Se oyó un alarido en el aire. Él miró hacia atrás para ver a Balinda volando hacia la perrera, con el rostro acongojado y mascullando con incoherencia. Bob tenía el rostro pegado a la ventana, los ojos abiertos de par en par.
Balinda echó una mirada dentro de la humeante casa de Damon y luego retrocedió estupefacta. Eugene se detuvo y la observó. La mente de Kevin le daba vueltas. Pero no era Damon el que ahora lo mareaba sino Princesa. Princesa no… ¡Madre!
¡No! Princesa no, tampoco Madre, ¡ni siquiera tiíta! Balinda. La pobre bruja enferma que le chupó la vida.
Ella se volvió hacia Kevin, con los ojos negros del odio.
– ¡Tú! -gritó-. ¡Tú hiciste esto!
– ¡No, Madre!
¡Ella no es tu madre! No es Madre.
– Yo…
– ¡Cierra tu boca mentirosa! ¡Te odiamos! -exclamó ella mientras extendía su brazo hacia la puerta del patio-. ¡Fuera!
– No quieres decir eso…
¡Déjalo, Kevin! ¿Qué te importa si te odia? Vete.
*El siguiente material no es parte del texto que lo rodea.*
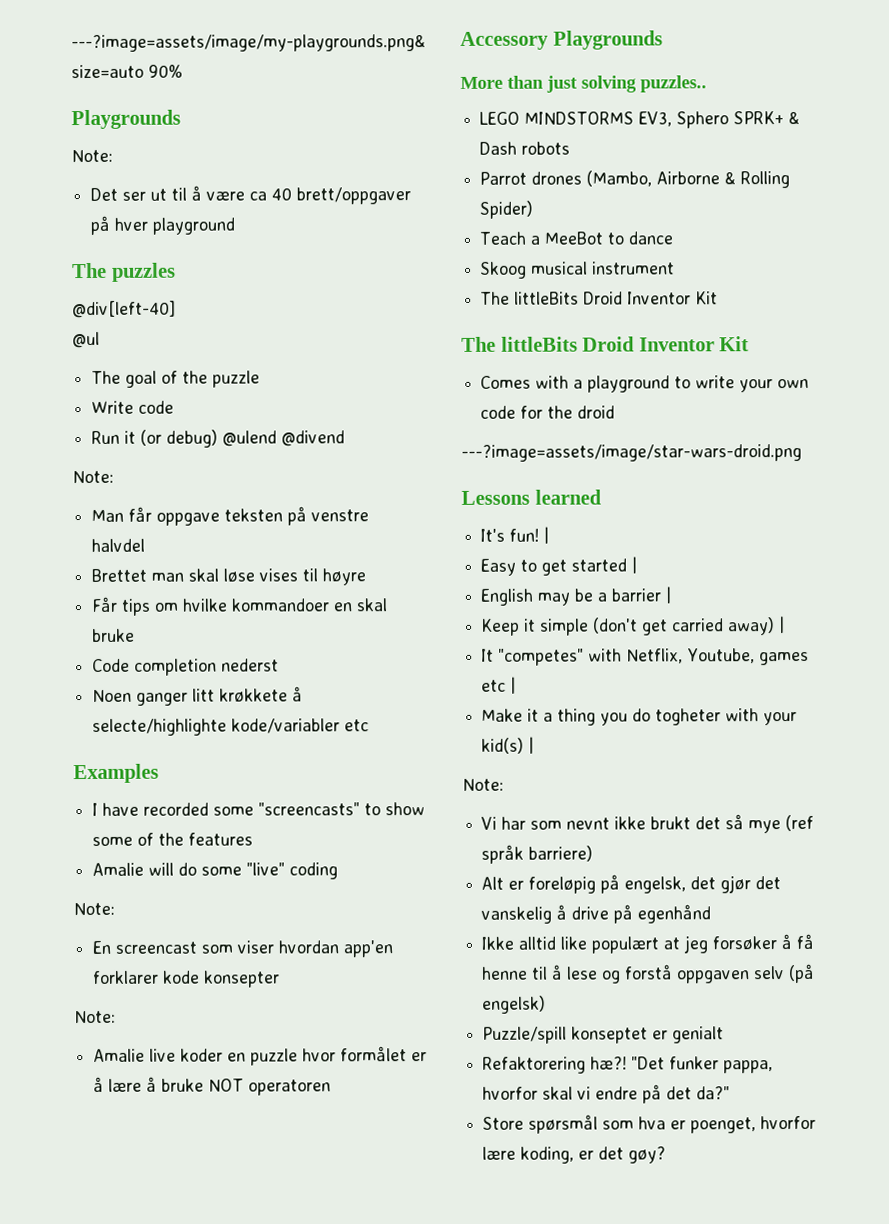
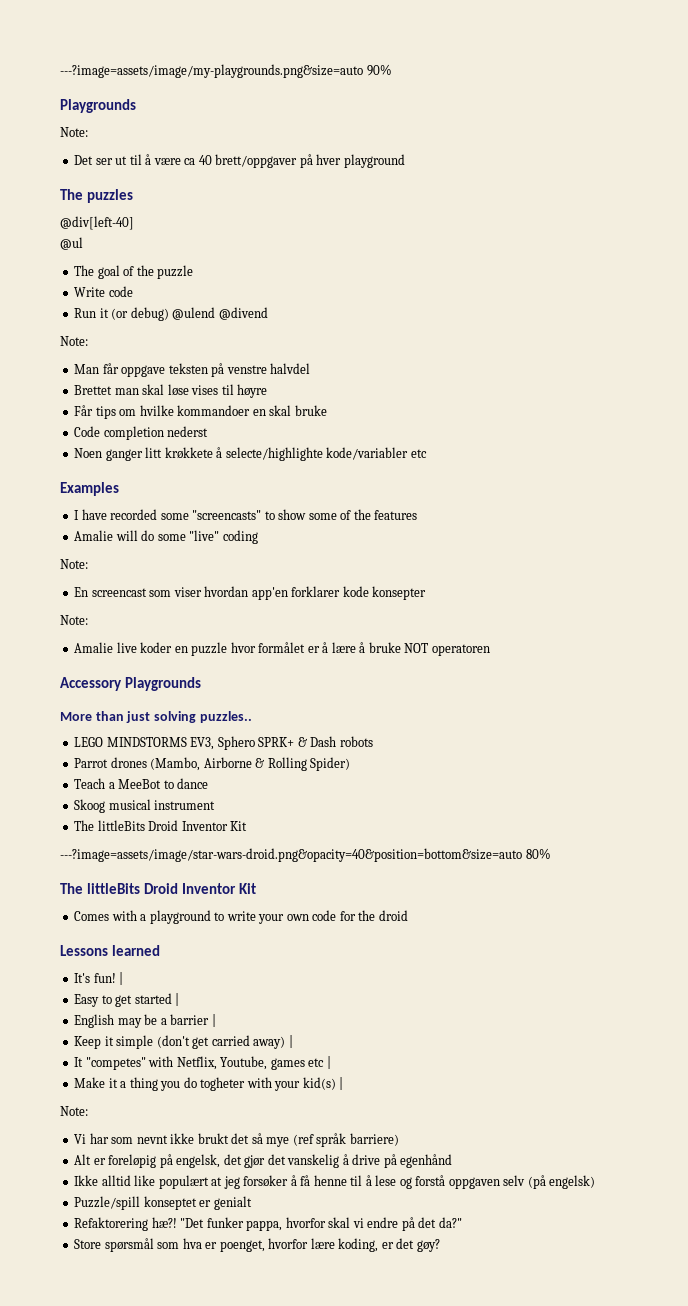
+ ---?image=assets/image/star-wars-droid.png&opacity=40&position=bottom&size=auto 80%
- ---?image=assets/image/star-wars-droid.png

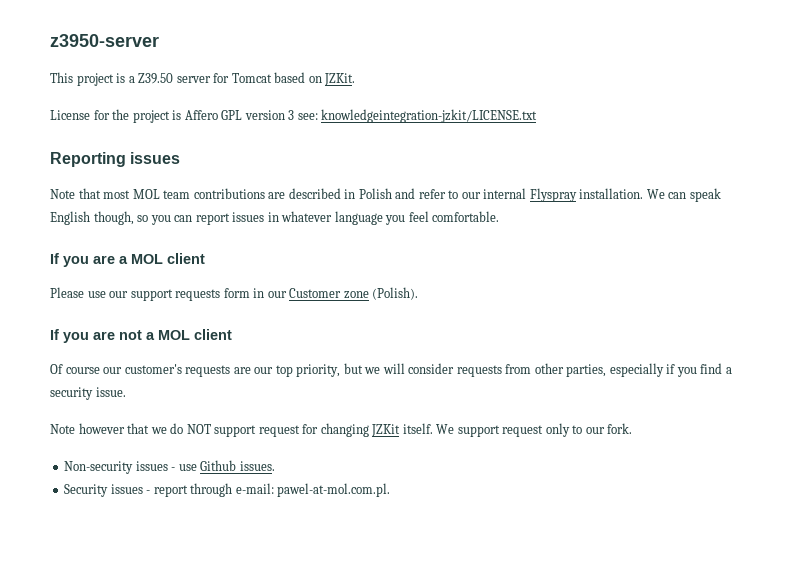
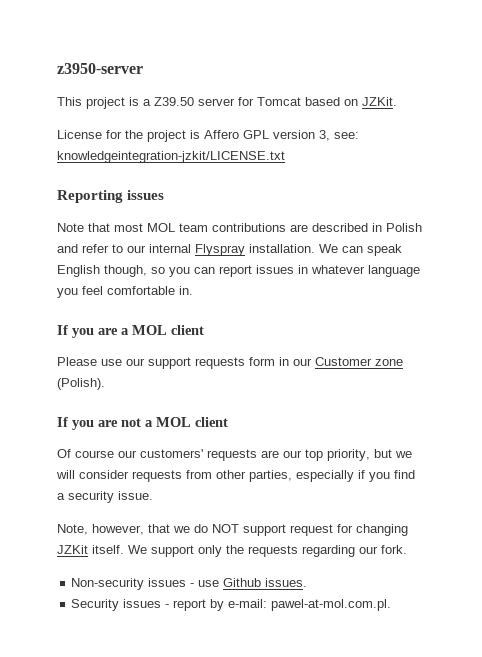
- License for the project is Affero GPL version 3 see: knowledgeintegration-jzkit/LICENSE.txt
+ License for the project is Affero GPL version 3, see: knowledgeintegration-jzkit/LICENSE.txt
- We can speak English though, so you can report issues in whatever language you feel comfortable.
+ We can speak English though, so you can report issues in whatever language you feel comfortable in.
- Of course our customer's requests are our top priority, but we will consider requests from other parties, especially if you find a security issue.
+ Of course our customers' requests are our top priority, but we will consider requests from other parties, especially if you find a security issue.
- Note however that we do NOT support request for changing JZKit itself.
+ Note, however, that we do NOT support request for changing JZKit itself.
- We support request only to our fork.
+ We support only the requests regarding our fork.
- Security issues - report through e-mail: pawel-at-mol.com.pl.
+ Security issues - report by e-mail: pawel-at-mol.com.pl.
Balinda empuñó las dos manos, las dejó caer a sus costados, e inclinó la cabeza hacia atrás.
¡Vete! ¡Vete, vete, vete! -gritó apretando los ojos.
– ¡Vete! ¡Vete, vete, vete! -repitió Eugene, gritando igual que ella con voz de falsete, y remedándole la postura.
Kevin salió. Sin atreverse a ver qué estaría haciendo Bob, dio media vuelta y corrió hacia su auto.